How to to set a fixed downtime in Checkmk with Ansible
Table Of Contents
Introduction
Checkmk 2 provides a useful HTTP API that can be used to do all sorts of things. The most useful feature for me is to te able to set a downtime on my hosts before installing updates on my Linux hosts with an Ansible Playbook.
See my Ansible Playbook for a full example to update a Debain/Ubuntu host.
Ansible Code to set a fixed downtime
Add the following vars to your Ansible Playbook
You need to
- set your monitoring server and site in checkmk_url
- set the secret of the Checkmk automation user in checkmk_api_token (See in Checkmk under Users > automation > secret)
- specify the downtime duration in downtime
You can always check the API documentation of you installed Checkmk version in the left sidebar under Help > APIs
vars:
checkmk_url: https://{ YOUR MONITORING SERVER }/{ YOUR SITE }/check_mk/view.py?
required_fields: _do_confirm=yes&_transid=-1&_do_actions=yes
# if host, use hoststatus, if service, specify service and add '&service={{ service }}' in the url below
# NOTE: this syntax may only work for host
view: hoststatus
site: cmk
# set downtime eg. minutes=10&_down_from_now=yes
# or to remove: remove=Remove+all
downtime: minutes=10&_down_from_now=yes
username: automation
checkmk_api_token: { YOUR automation secret }
comment: "Systemupdate with Ansible"
In the tasks, add the downtime step
tasks:
- name: Set downtime in monitoring
# Delegate to a host that can reach the monitoring server
delegate_to: localhost
uri:
url: "{{ checkmk_url }}{{ required_fields }}&host={{ inventory_hostname }}&site={{ site }}&view_name={{ view }}&_down_{{ downtime }}&_down_comment={{ comment | replace(' ', '%20') }}&_username={{ username }}&_secret={{ checkmk_api_token }}"
Ansible Playbook to update Debian or Ubuntu hosts with a downtime
This example checks if any package updates are available and if so, creates a downtime for the next 10 minutes on the site ‘cmk’ before running the package upgrade process and removal of old and unused dependencies or kernels.
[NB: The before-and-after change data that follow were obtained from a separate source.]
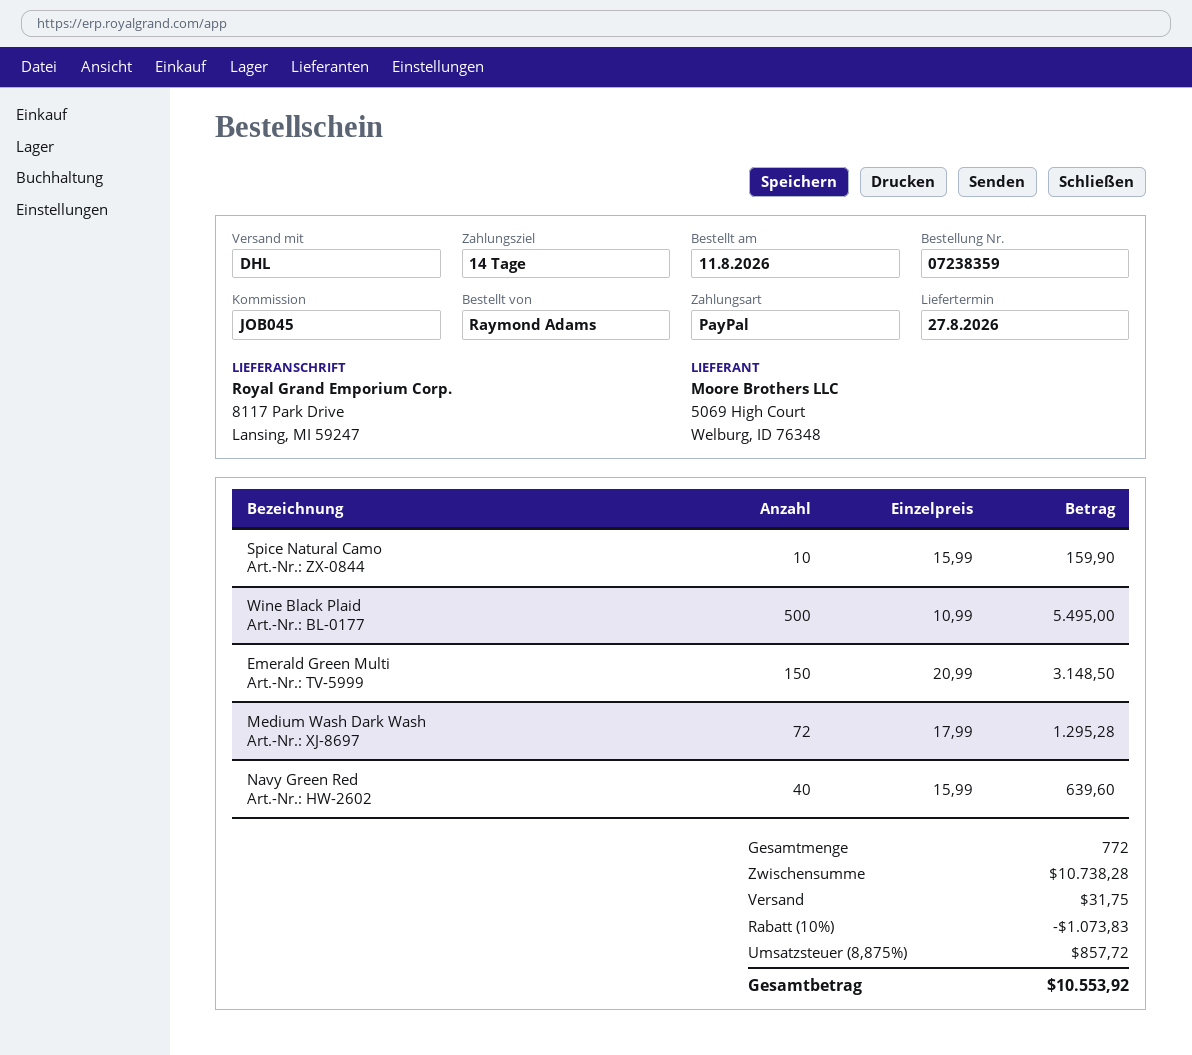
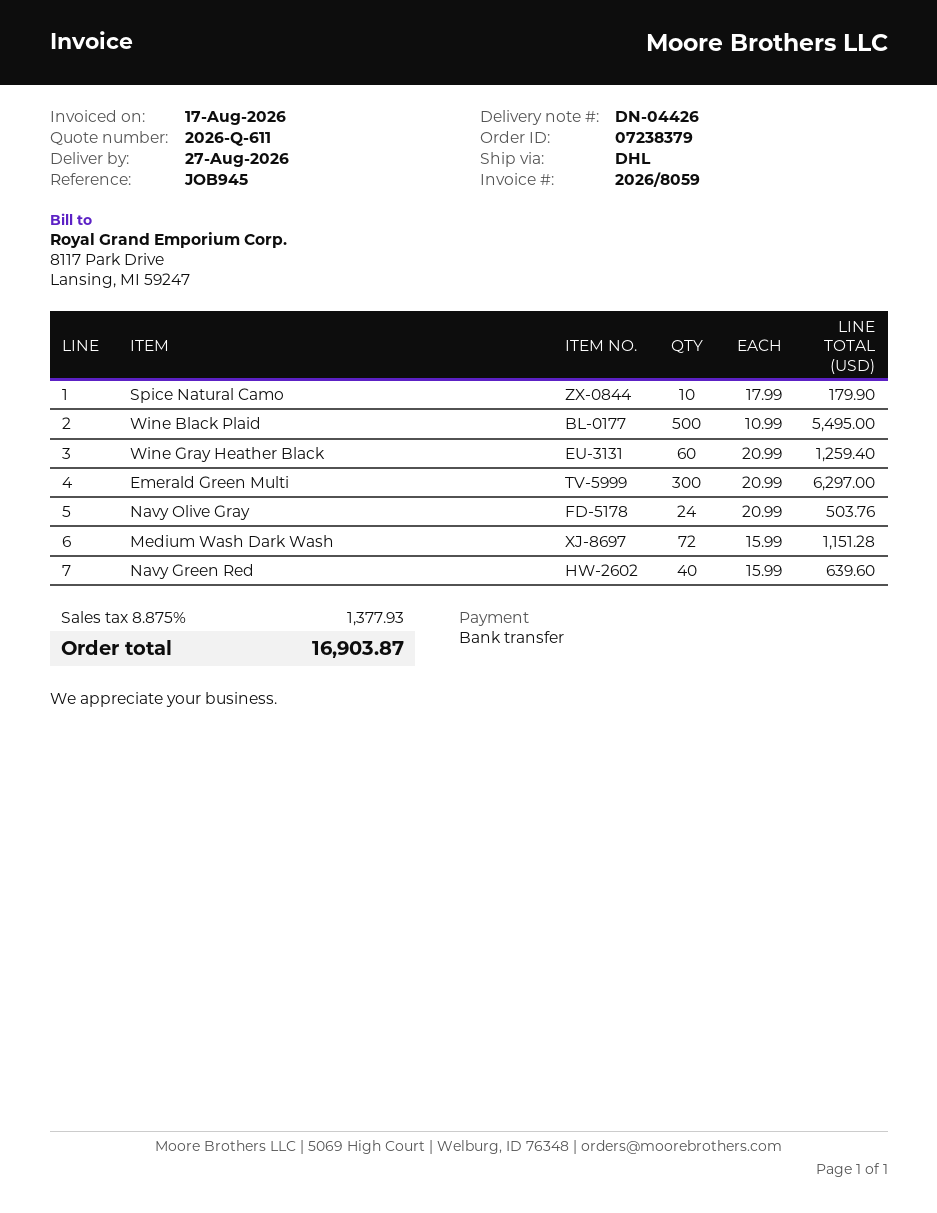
order number: 07238359 -> 07238379
reference: JOB045 -> JOB945
payment method: PayPal -> bank transfer
Spice Natural Camo: 10 x 15.99 = 159.90 -> 10 x 17.99 = 179.90
Emerald Green Multi: 150 x 20.99 = 3148.50 -> 300 x 20.99 = 6297.00
Medium Wash Dark Wash: 72 x 17.99 = 1295.28 -> 72 x 15.99 = 1151.28
Wine Gray Heather Black: none -> 60 x 20.99 = 1259.40
Navy Olive Gray: none -> 24 x 20.99 = 503.76
discount: 10% = 1073.83 -> none
shipping: 31.75 -> none
tax: 8.875% = 857.72 -> 8.875% = 1377.93
total: 10553.92 -> 16903.87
In the last step it reboots the target host if required and exits as soon as the host is reachable again by testing the uptime command on it.
You need to
- set your monitoring server url in checkmk_url
- set the secret of the Checkmk automation user (See in Checkmk under Users > automation > secret)
- specify the downtime duration in downtime
---
- name: "Update apt packages on host"
hosts: '{{ target }}'
vars:
checkmk_url: https://{ YOUR MONITORING SERVER }/{ YOUR SITE }/check_mk/view.py?
required_fields: _do_confirm=yes&_transid=-1&_do_actions=yes
# if host, use hoststatus, if service, specify service and add '&service={{ service }}' in the url below
# NOTE: this syntax may only work for host
view: hoststatus
site: cmk
# set downtime eg. minutes=10&_down_from_now=yes
# or to remove: remove=Remove+all
downtime: minutes=10&_down_from_now=yes
username: automation
checkmk_api_token: { YOUR automation secret }
comment: "Systemupdate with Ansible"
become: true
become_user: root
tasks:
- block:
- name: Update repo cache
apt:
update_cache: yes
- name: Check for available updates
command: apt list --upgradable
register: updates
changed_when: false
- block:
- name: Set downtime in monitoring
# Delegate to a host that can reach the monitoring server
delegate_to: localhost
uri:
url: "{{ checkmk_url }}{{ required_fields }}&host={{ inventory_hostname }}&site={{ site }}&view_name={{ view }}&_down_{{ downtime }}&_down_comment={{ comment | replace(' ', '%20') }}&_username={{ username }}&_secret={{ checkmk_api_token }}"
- name: Update and upgrade apt packages
apt:
update_cache: yes
upgrade: dist
cache_valid_time: 3600
- name: Remove old and unused dependencies
apt:
autoremove: true
autoclean: true
- name: Check if reboot required
register: reboot_required_file
stat: path=/var/run/reboot-required get_md5=no
- name: Reboot machine
reboot:
msg: "Reboot initiated by Ansible due to kernel updates"
connect_timeout: 5
reboot_timeout: 300
pre_reboot_delay: 0
post_reboot_delay: 30
test_command: uptime
when: reboot_required_file.stat.exists
when: updates.stdout != "Listing..."